Posted by: Sarah | August 13, 2004 12:10 PM

Sarah: Given that rebuilds for a site like Crescat are quite a lot more pernicious than repeated HTTP POST requests--they take a lot more server time--that it wouldn't take a great deal of distribution to take things down. Of course, you could just turn off trackbacks altogether, but that reduces a blogs functionality. As I said, a bit beyond my experience, and I'm sure it's not a big improvement on DDoS, but I wonder if it won't pop up some day.

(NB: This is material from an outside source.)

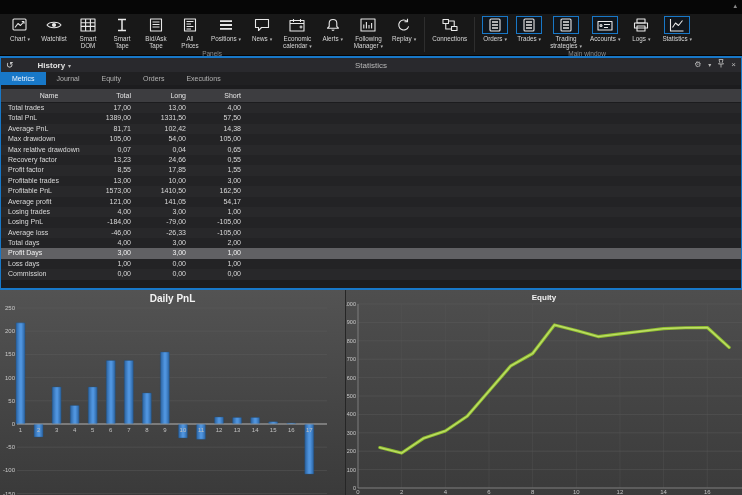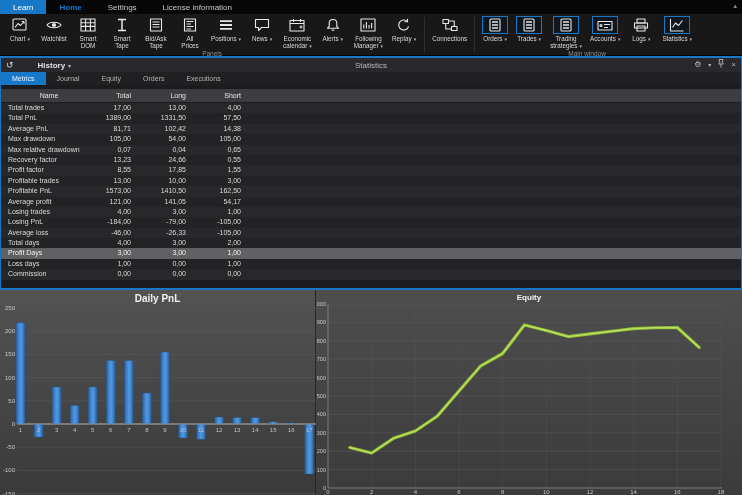"Learn" div { html: <div> <div>Learn</div> <div>Home</div> <div>Settings</div> <div>License information</div> </div> -> none }
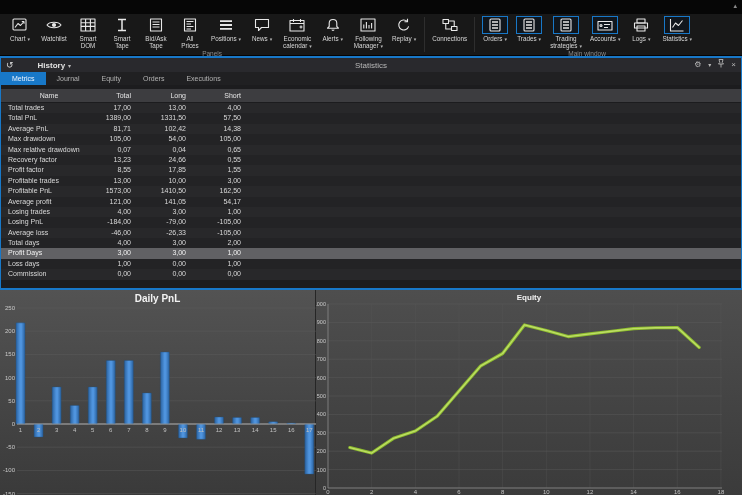"Daily PnL" .chartpanel.left { width: 316px -> 346px }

Posted by: A. Rickey | August 13, 2004 1:36 PM

Yes, Haloscan would work just fine. All it does is fire up a pop-up window displaying comments hosted on the Haloscan server. Its entirely independent of the hosting blog. Which explains why you sometimes see people who's comments are unavailable due to server failure, even though the rest of the blog is fine.

Posted by: Martin | August 13, 2004 6:03 PM

Eh... well, that makes an entire long technical article on potential solutions useless. ;)

Posted by: A. Rickey | August 13, 2004 7:08 PM

The question of whether something like Haloscan is useful also depends a little on what role you think comments play. If your blog's comments are ephemeral things along the lines of "Me too !" or "See you in Con Law tomorrow ?" then it does the job nicely. When I'm blogging, though, I regard some of the comments as almost as valuable as the entry itself. As such, issues like archiving become relevant and I don't really want the relevant information being stored in some random 3rd party location over which I have no control. The real problem here is with the sloppily-written nature of some of this blog software. As both you and Sarah imply, it ought to be possible to efficiently update a small set of text-only pages in response to a comment. (Also: blogs shouldn't need database backends. But I'll say no more on that topic or it'll turn into a largely irrelevant rant about over-engineered software !)

Posted by: Bateleur | August 14, 2004 2:40 AM

Another limitation of Haloscan, unless they've altered it recently, is the 1,000 character limit on comments. I have every belief this would frustrate a great many of Crescat's readers...

Posted by: A. Rickey | August 14, 2004 9:43 AM